Statistical-Raman-Microscopy and Atomic-Force-Microscopy on Heterogeneous Graphene Obtained after Reduction of Graphene Oxide

TL;DR

This study combines statistical Raman microscopy and atomic-force microscopy to analyze the heterogeneity and defect distribution in graphene films derived from graphene oxide, providing a detailed visualization of quality variations.

Contribution

It introduces a combined SRM and AFM approach to rapidly assess and visualize the defect density and morphology of graphene films from graphene oxide.

Findings

Visualized defect distribution in graphene flakes

Correlated spectroscopic data with morphology

Demonstrated fast, reliable quality assessment

Abstract

Graphene oxide can be used as a precursor to graphene but the quality of graphene flakes is highly heterogeneous.

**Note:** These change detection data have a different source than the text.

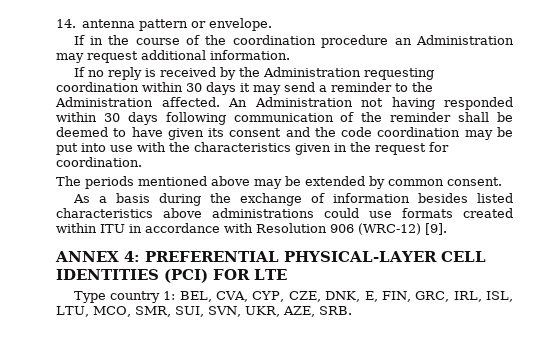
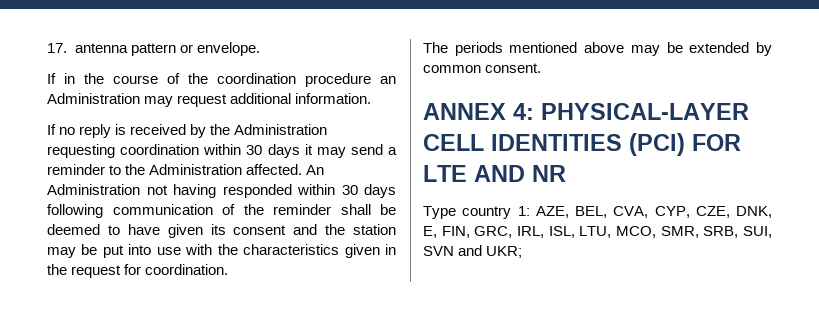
- 14. antenna pattern or envelope.
+ 17. antenna pattern or envelope.
- An Administration not having responded within 30 days following communication of the reminder shall be deemed to have given its consent and the code coordination may be put into use with the characteristics given in the request for coordination.
+ An Administration not having responded within 30 days following communication of the reminder shall be deemed to have given its consent and the station may be put into use with the characteristics given in the request for coordination.
- As a basis during the exchange of information besides listed characteristics above administrations could use formats created within ITU in accordance with Resolution 906 (WRC-12) [9].
- ANNEX 4: PREFERENTIAL PHYSICAL-LAYER CELL IDENTITIES (PCI) FOR LTE
+ ANNEX 4: PHYSICAL-LAYER CELL IDENTITIES (PCI) FOR LTE AND NR
- Type country 1: BEL, CVA, CYP, CZE, DNK, E, FIN, GRC, IRL, ISL, LTU, MCO, SMR, SUI, SVN, UKR, AZE, SRB.
+ Type country 1: AZE, BEL, CVA, CYP, CZE, DNK, E, FIN, GRC, IRL, ISL, LTU, MCO, SMR, SRB, SUI, SVN and UKR;

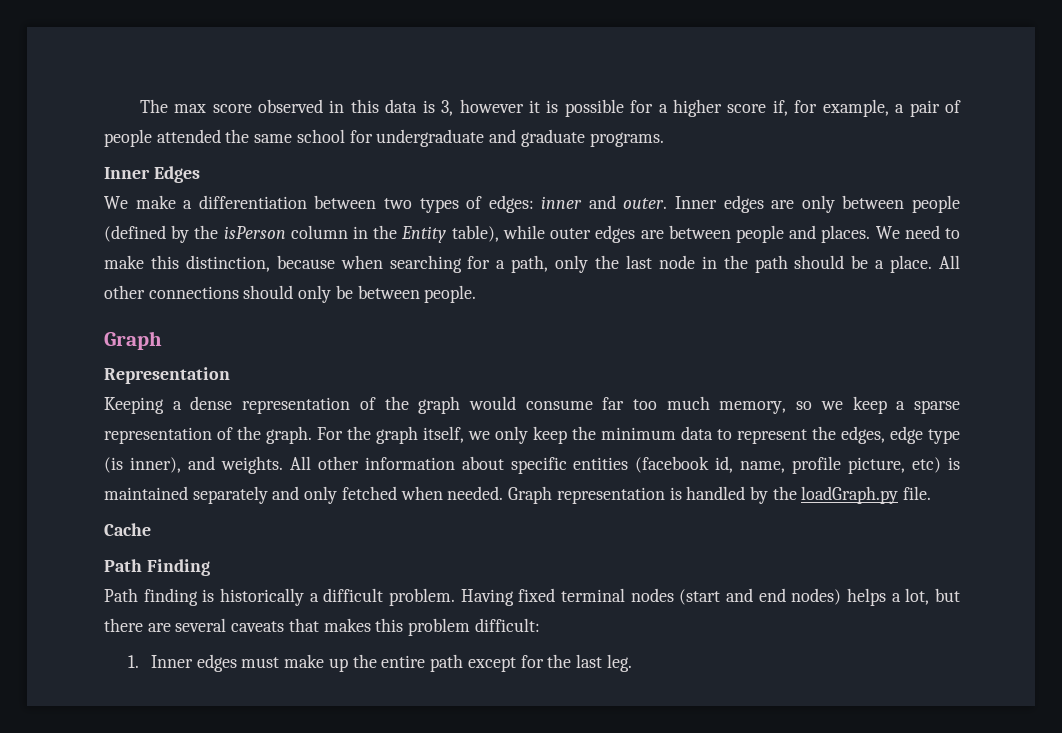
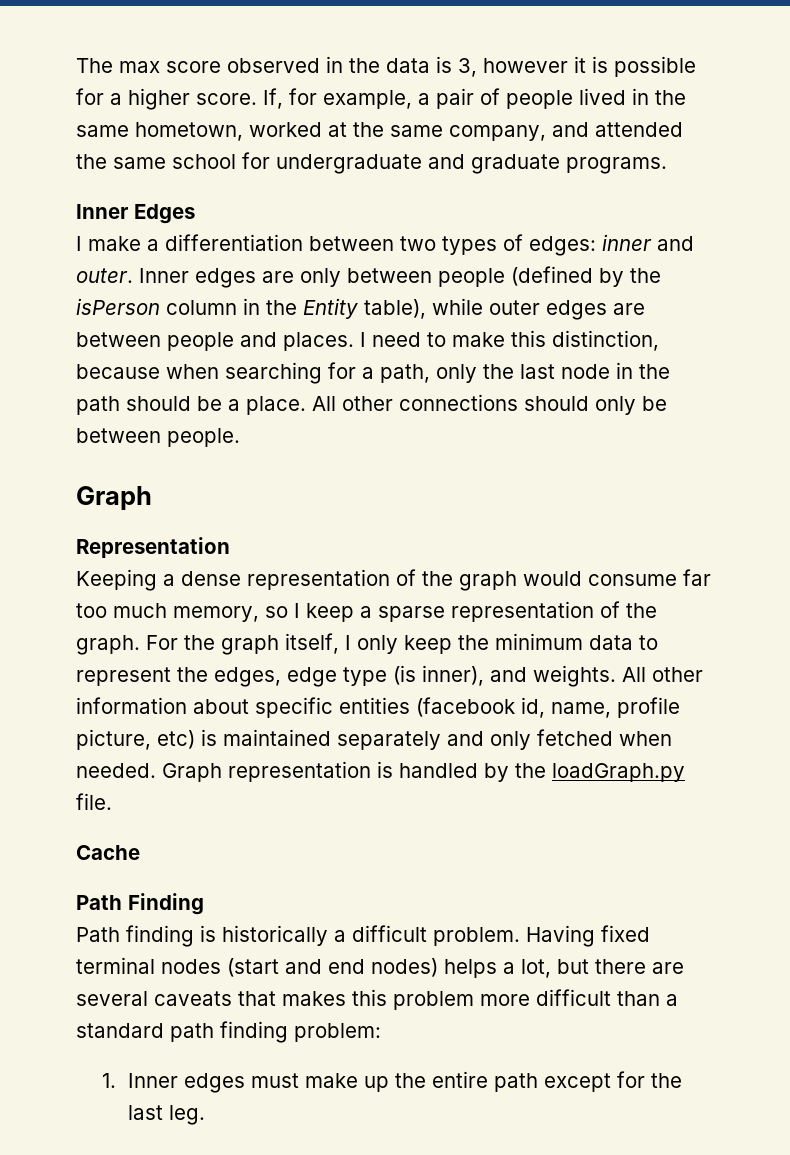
- The max score observed in this data is 3, however it is possible for a higher score if, for example, a pair of people attended the same school for undergraduate and graduate programs.
+ The max score observed in the data is 3, however it is possible for a higher score. If, for example, a pair of people lived in the same hometown, worked at the same company, and attended the same school for undergraduate and graduate programs.
- We make a differentiation between two types of edges: inner and outer.
+ I make a differentiation between two types of edges: inner and outer.
- We need to make this distinction, because when searching for a path, only the last node in the path should be a place.
+ I need to make this distinction, because when searching for a path, only the last node in the path should be a place.
- Keeping a dense representation of the graph would consume far too much memory, so we keep a sparse representation of the graph.
+ Keeping a dense representation of the graph would consume far too much memory, so I keep a sparse representation of the graph.
- For the graph itself, we only keep the minimum data to represent the edges, edge type (is inner), and weights.
+ For the graph itself, I only keep the minimum data to represent the edges, edge type (is inner), and weights.
- Having fixed terminal nodes (start and end nodes) helps a lot, but there are several caveats that makes this problem difficult:
+ Having fixed terminal nodes (start and end nodes) helps a lot, but there are several caveats that makes this problem more difficult than a standard path finding problem:

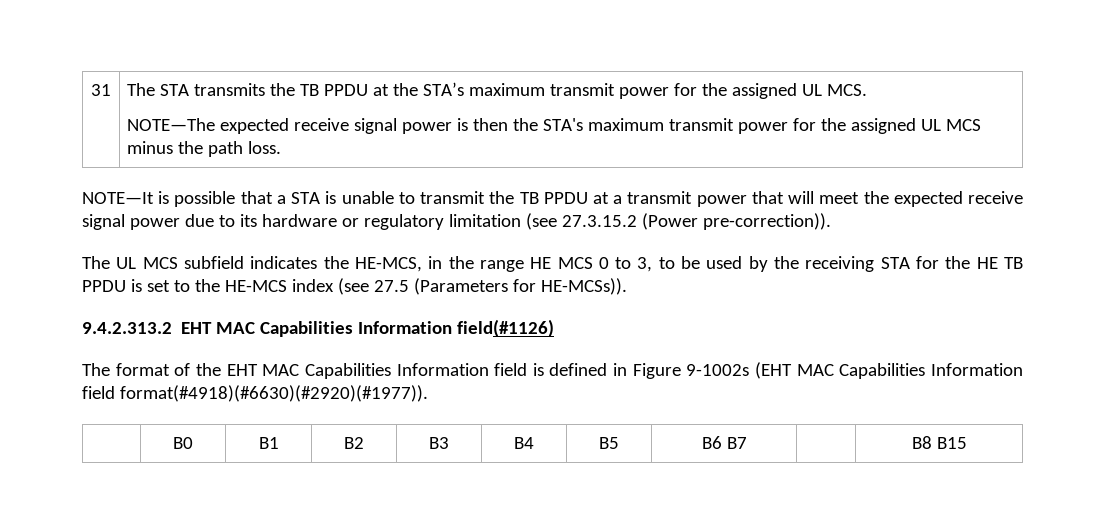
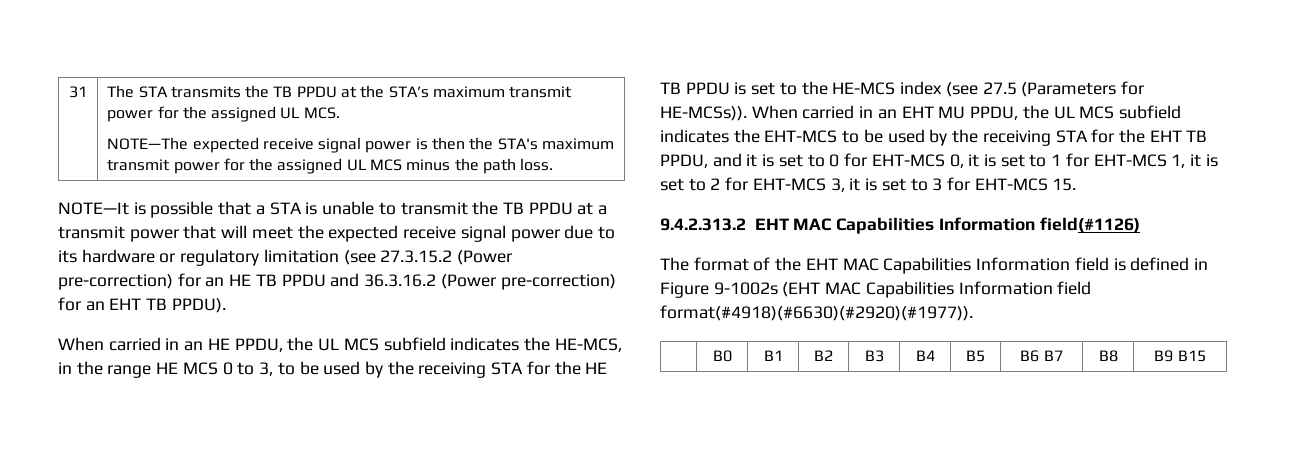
- NOTE—It is possible that a STA is unable to transmit the TB PPDU at a transmit power that will meet the expected receive signal power due to its hardware or regulatory limitation (see 27.3.15.2 (Power pre-correction)).
- The UL MCS subfield indicates the HE-MCS, in the range HE MCS 0 to 3, to be used by the receiving STA for the HE TB PPDU is set to the HE-MCS index (see 27.5 (Parameters for HE-MCSs)).
+ NOTE—It is possible that a STA is unable to transmit the TB PPDU at a transmit power that will meet the expected receive signal power due to its hardware or regulatory limitation (see 27.3.15.2 (Power pre-correction) for an HE TB PPDU and 36.3.16.2 (Power pre-correction) for an EHT TB PPDU).
+ When carried in an HE PPDU, the UL MCS subfield indicates the HE-MCS, in the range HE MCS 0 to 3, to be used by the receiving STA for the HE TB PPDU is set to the HE-MCS index (see 27.5 (Parameters for HE-MCSs)). When carried in an EHT MU PPDU, the UL MCS subfield indicates the EHT-MCS to be used by the receiving STA for the EHT TB PPDU, and it is set to 0 for EHT-MCS 0, it is set to 1 for EHT-MCS 1, it is set to 2 for EHT-MCS 3, it is set to 3 for EHT-MCS 15.
- | B0 | B1 | B2 | B3 | B4 | B5 | B6 B7 | | B8 B15
+ | B0 | B1 | B2 | B3 | B4 | B5 | B6 B7 | B8 | B9 B15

Scanning-Raman-Microscopy (SRM) is used to characterize films of graphene derived from flakes of graphene oxide with an almost intact carbon framework (ai-GO). The defect density of these flakes is visualized in detail by analyzing the intensity and full-width at half-maximum of the most pronounced Raman peaks. In addition, we superimpose the SRM results with AFM images and correlate the spectroscopic results with the morphology. Furthermore, we use SRM technique to display the amount of defects in a film of graphene. Thus, an area of 250 x 250 {\my}m2 of graphene is probed with a step-size increment of 1 {\mu}m. We are able to visualize the position of graphene flakes, edges and the substrate. Finally, we alter parameters of measurement to analyze the quality of graphene fast and reliable. The described method can be used to probe and visualize the quality of graphene films.